── Supplied material
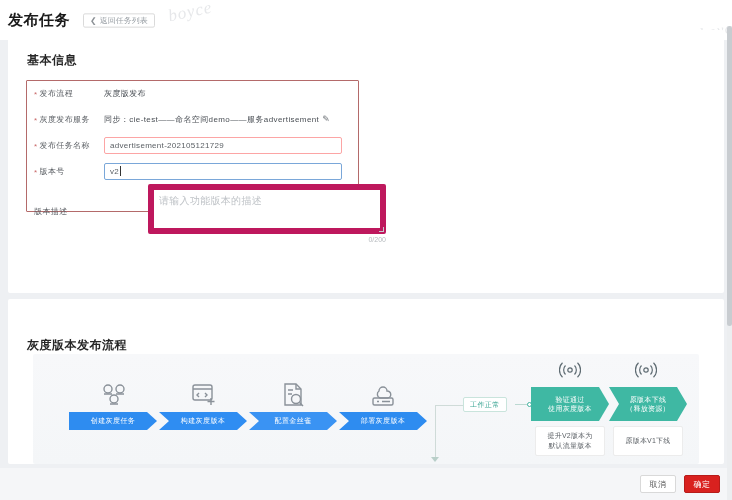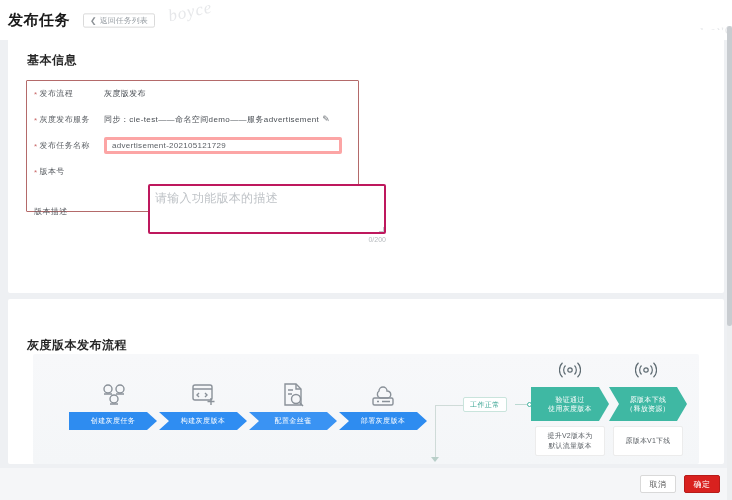--- a/index.html
+++ b/index.html
@@ -123,43 +123,43 @@
     background: #fff;
     display: flex; align-items: center; justify-content: space-between;
     padding: 0 5px;
     font-size: 8px; color: #5a5f64;
     cursor: pointer;
   }
   .select .caret { color: #8c9196; font-size: 7px; transform: scaleY(.7); }
 
   .input {
     height: 17px;
-    border: 3px solid #fca5a5; border-radius: 2px;
+    border: 1px solid #fca5a5; border-radius: 2px;
     background: #fff;
     display: flex; align-items: center;
     padding: 0 5px;
     font-size: 8px; color: #5a5f64;
     letter-spacing: .3px;
   }
   .input.name { width: 238px; }
   .input.ver  { width: 238px; border-color: #7aa7d9; position: relative; }
   .input.ver .caretbar {
     display: inline-block; width: 1px; height: 10px;
     background: #333; margin-left: 1px;
   }
 
   .row.textarea-row { align-items: center; height: auto; margin-top: 0; gap: 44px; }
   .row.textarea-row .lbl { padding-top: 5px; }
   .ta-wrap { position: relative; }
   .textarea {
     width: 238px; height: 50px;
-    border: 2px solid #be185d; border-radius: 2px;
+    border: 6px solid #be185d; border-radius: 2px;
     background: #fff;
     padding: 4px 5px;
-    font-size: 12px; color: #bfc3c7;
+    font-size: 10px; color: #bfc3c7;
     letter-spacing: .3px;
   }
   .ta-resize {
     position: absolute; right: 2px; bottom: 2px;
     width: 5px; height: 5px;
     border-right: 1px solid #c6cacd;
     border-bottom: 1px solid #c6cacd;
   }
   .counter {
     position: absolute; right: 0; top: 52px;
@@ -330,20 +330,24 @@
 
       <div class="row">
         <div class="lbl req">发布任务名称</div>
         <div class="input name">
           <span>advertisement-202105121729</span>
         </div>
       </div>
 
       <div class="row">
         <div class="lbl req">版本号</div>
+        <div class="input ver">
+          <span>v2</span>
+          <span class="caretbar"></span>
+        </div>
       </div>
 
       <div class="row textarea-row">
         <div class="lbl">版本描述</div>
         <div class="ta-wrap">
           <div class="textarea">请输入功能版本的描述</div>
           <div class="ta-resize"></div>
           <div class="counter">0/200</div>
         </div>
       </div>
────
## Task
Among the lines above, return each one holding the string "solid".

## The answer
-    border: 3px solid #fca5a5; border-radius: 2px;
+    border: 1px solid #fca5a5; border-radius: 2px;
-    border: 2px solid #be185d; border-radius: 2px;
+    border: 6px solid #be185d; border-radius: 2px;
     border-right: 1px solid #c6cacd;
     border-bottom: 1px solid #c6cacd;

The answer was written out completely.